• Given records:
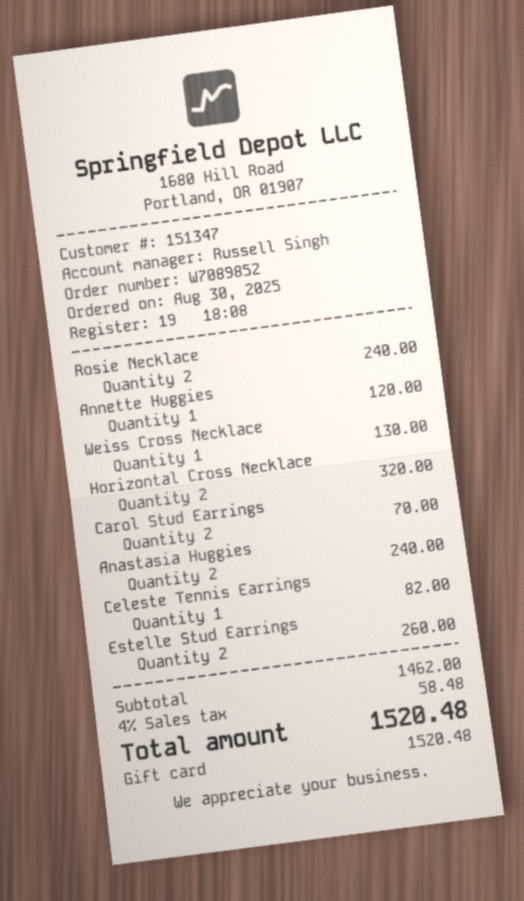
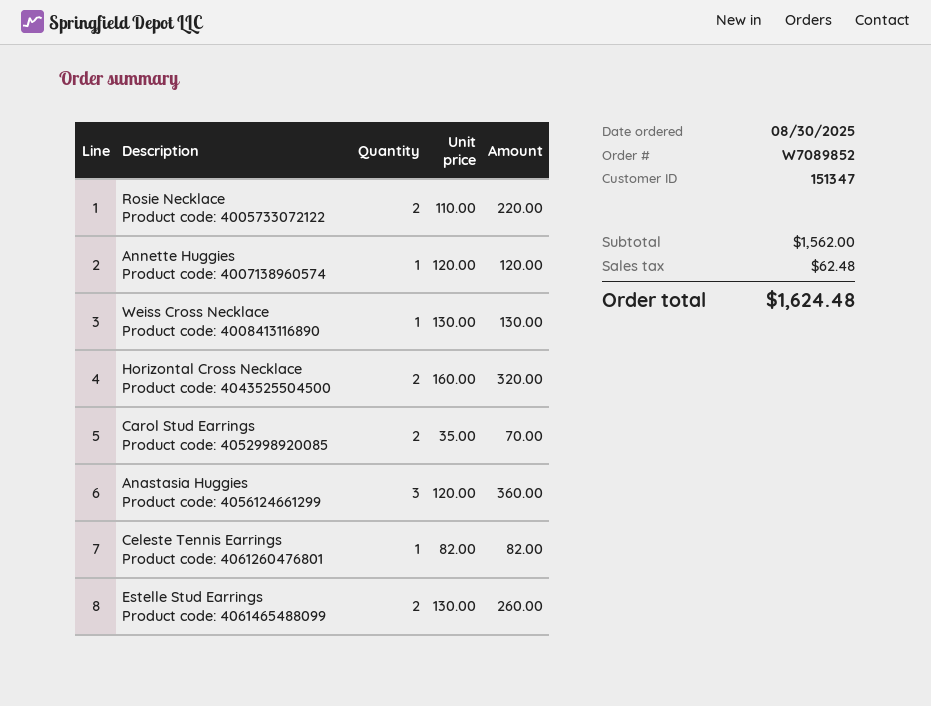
Rosie Necklace: 2 for 240.00 -> 2 for 220.00
Anastasia Huggies: 2 for 240.00 -> 3 for 360.00
subtotal: 1462.00 -> 1562.00
tax: 58.48 -> 62.48
total: 1520.48 -> 1624.48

• Exercise prompt: Retype all entries exactly, without the images.

• Answer box:
Rosie Necklace: 2 for 240.00 -> 2 for 220.00
Anastasia Huggies: 2 for 240.00 -> 3 for 360.00
subtotal: 1462.00 -> 1562.00
tax: 58.48 -> 62.48
total: 1520.48 -> 1624.48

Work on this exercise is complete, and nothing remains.